The phonological acquisition of 129 monolingual Putonghua-speaking children, aged 1;6 to 4;6, is described. Putonghua (Modern Standard Chinese) syllables have four possible elements: tone, syllable-initial consonant, vowel, and syllable-final consonant. The children's errors suggested that Putonghua-speaking children mastered these elements in the following order: tones were acquired first; then syllable-final consonants and vowels; and syllable-initial consonants were acquired last. Phonetic acquisition of the 21 syllable-initial consonants was complete by 3;6 for 75% of children. By 4;6 the children were using the syllable-initial consonants correctly on two thirds of occasions (with the exception of four affricates). Simple vowels emerged early in development. However, triphthongs and diphthongs were prone to systematic errors. Tone errors were rare, perhaps because of their role in distinguishing lexical meaning. In contrast, acquisition of 'weak stress' and 'rhotacized feature' was incomplete in the oldest children assessed.
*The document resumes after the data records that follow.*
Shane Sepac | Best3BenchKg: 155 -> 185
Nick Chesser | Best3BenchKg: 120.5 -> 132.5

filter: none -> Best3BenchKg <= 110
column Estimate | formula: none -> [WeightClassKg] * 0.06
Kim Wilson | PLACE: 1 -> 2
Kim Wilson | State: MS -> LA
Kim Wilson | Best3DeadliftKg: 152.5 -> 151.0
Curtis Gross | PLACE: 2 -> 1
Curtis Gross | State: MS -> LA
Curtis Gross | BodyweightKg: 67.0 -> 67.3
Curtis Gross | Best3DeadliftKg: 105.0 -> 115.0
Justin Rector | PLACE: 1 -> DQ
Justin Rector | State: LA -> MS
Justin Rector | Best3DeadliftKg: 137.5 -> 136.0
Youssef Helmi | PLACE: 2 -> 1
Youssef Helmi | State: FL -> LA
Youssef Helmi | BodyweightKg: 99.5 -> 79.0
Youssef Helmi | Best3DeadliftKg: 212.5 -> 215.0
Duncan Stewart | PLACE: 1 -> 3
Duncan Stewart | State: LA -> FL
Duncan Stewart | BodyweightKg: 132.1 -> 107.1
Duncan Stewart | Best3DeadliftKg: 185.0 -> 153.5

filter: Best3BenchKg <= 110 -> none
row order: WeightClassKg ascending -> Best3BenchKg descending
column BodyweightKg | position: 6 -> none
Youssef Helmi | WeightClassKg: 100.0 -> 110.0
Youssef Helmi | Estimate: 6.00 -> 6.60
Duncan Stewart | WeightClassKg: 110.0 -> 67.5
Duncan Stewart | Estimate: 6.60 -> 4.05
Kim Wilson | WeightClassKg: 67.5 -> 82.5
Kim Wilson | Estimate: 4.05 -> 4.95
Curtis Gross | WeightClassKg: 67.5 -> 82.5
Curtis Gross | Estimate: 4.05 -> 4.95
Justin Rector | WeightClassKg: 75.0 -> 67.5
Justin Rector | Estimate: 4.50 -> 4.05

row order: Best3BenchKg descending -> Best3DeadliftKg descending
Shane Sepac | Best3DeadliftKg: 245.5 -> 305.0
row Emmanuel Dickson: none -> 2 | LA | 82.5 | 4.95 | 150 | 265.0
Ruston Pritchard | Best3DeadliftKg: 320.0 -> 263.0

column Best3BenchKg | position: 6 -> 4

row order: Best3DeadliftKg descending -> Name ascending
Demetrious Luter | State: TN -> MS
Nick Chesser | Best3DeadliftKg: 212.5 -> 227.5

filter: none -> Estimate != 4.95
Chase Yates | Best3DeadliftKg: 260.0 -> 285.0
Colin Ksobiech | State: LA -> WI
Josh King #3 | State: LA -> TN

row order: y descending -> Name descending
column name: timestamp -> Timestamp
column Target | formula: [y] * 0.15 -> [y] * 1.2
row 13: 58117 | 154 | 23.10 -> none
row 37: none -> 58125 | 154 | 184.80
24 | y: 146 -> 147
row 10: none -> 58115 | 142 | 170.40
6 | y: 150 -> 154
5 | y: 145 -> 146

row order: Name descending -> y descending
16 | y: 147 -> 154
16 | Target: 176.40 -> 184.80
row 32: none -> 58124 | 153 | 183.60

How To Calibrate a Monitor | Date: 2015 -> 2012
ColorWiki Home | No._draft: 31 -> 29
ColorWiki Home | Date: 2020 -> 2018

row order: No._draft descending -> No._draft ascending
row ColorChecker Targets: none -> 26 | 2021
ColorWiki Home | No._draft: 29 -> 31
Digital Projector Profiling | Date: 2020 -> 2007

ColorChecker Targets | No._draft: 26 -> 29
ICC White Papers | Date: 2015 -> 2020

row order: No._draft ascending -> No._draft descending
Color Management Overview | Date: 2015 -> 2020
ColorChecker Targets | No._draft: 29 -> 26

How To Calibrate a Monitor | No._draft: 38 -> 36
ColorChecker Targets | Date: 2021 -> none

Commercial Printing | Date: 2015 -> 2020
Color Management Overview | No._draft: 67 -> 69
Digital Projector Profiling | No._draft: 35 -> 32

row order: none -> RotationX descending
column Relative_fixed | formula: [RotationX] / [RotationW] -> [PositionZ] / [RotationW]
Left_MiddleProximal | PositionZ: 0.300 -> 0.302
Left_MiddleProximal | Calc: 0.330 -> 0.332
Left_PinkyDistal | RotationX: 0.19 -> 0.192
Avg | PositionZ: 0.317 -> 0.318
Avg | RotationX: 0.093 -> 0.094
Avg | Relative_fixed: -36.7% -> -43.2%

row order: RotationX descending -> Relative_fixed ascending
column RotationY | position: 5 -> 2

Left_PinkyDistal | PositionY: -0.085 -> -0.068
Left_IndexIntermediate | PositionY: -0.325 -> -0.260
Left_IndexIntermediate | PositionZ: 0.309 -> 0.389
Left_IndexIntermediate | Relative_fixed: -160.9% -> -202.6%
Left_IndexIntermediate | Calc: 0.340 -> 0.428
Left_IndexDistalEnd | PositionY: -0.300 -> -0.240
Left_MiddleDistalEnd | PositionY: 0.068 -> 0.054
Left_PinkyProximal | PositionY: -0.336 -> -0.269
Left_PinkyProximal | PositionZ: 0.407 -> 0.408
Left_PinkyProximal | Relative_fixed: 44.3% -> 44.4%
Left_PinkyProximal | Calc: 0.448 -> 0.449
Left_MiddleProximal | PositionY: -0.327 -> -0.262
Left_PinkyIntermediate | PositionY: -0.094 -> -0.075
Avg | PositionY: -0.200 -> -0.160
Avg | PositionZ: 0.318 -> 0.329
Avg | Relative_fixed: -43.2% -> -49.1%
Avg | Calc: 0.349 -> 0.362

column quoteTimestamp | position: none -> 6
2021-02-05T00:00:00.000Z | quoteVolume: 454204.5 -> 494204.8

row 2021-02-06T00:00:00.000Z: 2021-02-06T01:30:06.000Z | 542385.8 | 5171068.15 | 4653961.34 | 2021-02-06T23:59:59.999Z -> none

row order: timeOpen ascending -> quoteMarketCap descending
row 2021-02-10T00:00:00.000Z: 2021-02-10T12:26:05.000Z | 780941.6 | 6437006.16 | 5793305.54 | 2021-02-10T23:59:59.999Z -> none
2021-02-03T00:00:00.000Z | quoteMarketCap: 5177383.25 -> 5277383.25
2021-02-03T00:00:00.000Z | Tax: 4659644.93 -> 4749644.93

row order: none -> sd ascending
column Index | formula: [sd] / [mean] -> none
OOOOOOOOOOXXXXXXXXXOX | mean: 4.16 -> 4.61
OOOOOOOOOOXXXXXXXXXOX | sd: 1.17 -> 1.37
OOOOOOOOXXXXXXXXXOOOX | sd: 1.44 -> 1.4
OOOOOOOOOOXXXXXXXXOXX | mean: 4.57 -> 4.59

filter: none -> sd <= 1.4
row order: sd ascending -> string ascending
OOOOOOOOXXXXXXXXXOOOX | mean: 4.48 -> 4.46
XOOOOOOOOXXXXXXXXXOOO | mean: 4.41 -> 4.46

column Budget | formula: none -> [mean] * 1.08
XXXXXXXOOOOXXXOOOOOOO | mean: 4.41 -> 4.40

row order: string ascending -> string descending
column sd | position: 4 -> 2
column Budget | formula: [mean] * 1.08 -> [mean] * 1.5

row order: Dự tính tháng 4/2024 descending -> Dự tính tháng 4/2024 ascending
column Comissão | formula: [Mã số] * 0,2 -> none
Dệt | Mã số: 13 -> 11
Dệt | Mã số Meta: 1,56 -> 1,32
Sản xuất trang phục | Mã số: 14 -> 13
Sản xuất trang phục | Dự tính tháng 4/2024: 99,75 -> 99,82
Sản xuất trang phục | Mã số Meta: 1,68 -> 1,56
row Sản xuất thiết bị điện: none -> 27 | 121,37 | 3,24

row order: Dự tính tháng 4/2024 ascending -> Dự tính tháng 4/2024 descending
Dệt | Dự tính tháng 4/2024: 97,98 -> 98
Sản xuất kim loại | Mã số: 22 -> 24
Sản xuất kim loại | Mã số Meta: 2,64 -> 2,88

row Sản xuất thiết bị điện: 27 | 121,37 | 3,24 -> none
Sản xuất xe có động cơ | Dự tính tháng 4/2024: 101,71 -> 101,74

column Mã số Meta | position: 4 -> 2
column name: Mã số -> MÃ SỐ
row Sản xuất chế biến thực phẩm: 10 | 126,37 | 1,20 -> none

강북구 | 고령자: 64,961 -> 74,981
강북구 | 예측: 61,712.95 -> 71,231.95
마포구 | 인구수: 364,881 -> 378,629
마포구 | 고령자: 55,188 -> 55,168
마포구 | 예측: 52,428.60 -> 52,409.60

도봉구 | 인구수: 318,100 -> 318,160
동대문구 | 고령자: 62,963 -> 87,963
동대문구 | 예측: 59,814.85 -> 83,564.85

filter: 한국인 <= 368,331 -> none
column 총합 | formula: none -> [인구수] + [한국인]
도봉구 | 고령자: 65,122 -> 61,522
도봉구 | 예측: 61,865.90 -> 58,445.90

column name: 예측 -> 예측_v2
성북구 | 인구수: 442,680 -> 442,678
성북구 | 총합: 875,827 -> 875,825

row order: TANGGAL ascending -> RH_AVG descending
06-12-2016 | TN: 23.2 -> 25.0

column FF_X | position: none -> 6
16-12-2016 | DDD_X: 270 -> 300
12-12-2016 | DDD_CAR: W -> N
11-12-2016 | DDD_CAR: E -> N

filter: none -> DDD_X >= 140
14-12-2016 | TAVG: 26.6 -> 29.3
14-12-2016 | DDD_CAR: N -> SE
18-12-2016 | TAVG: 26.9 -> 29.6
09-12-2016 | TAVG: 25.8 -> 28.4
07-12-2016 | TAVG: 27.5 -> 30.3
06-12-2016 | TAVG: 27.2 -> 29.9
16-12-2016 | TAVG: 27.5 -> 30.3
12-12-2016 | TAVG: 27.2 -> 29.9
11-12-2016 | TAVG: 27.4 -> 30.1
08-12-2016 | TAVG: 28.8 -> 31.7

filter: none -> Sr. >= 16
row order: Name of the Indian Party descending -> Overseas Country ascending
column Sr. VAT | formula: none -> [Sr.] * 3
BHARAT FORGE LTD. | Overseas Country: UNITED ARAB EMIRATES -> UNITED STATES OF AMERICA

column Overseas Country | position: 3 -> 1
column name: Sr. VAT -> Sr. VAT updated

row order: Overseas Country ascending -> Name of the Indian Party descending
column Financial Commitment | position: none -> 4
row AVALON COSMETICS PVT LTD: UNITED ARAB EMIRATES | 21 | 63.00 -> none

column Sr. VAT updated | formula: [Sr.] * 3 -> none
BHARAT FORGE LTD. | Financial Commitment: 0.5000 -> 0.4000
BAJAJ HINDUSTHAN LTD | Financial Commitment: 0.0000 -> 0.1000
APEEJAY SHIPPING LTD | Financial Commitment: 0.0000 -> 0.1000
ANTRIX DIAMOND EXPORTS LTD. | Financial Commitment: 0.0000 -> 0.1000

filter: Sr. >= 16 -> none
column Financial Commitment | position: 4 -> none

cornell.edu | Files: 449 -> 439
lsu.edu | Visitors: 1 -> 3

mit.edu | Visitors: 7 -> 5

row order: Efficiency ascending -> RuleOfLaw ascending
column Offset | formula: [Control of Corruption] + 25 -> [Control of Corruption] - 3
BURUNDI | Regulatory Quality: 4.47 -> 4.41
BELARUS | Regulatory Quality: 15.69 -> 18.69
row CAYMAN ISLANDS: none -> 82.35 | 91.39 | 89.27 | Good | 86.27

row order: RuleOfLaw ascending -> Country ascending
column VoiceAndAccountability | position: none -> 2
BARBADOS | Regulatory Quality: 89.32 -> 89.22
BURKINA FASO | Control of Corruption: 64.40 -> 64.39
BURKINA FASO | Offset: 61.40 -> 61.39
Phonological processes used by the children were identified. Two of these processes, syllable-initial consonant deletion and backing, would be considered atypical error patterns in English. Existing theories of phonological acquisition (e.g. concepts of markedness, functional load, feature hierarchies) cannot account for some of the patterns revealed. A satisfactory explanation of the findings requires more attention to the specific characteristics of the linguistic system the children are learning. It is proposed that the saliency of the components in the language system determines the order of acquisition.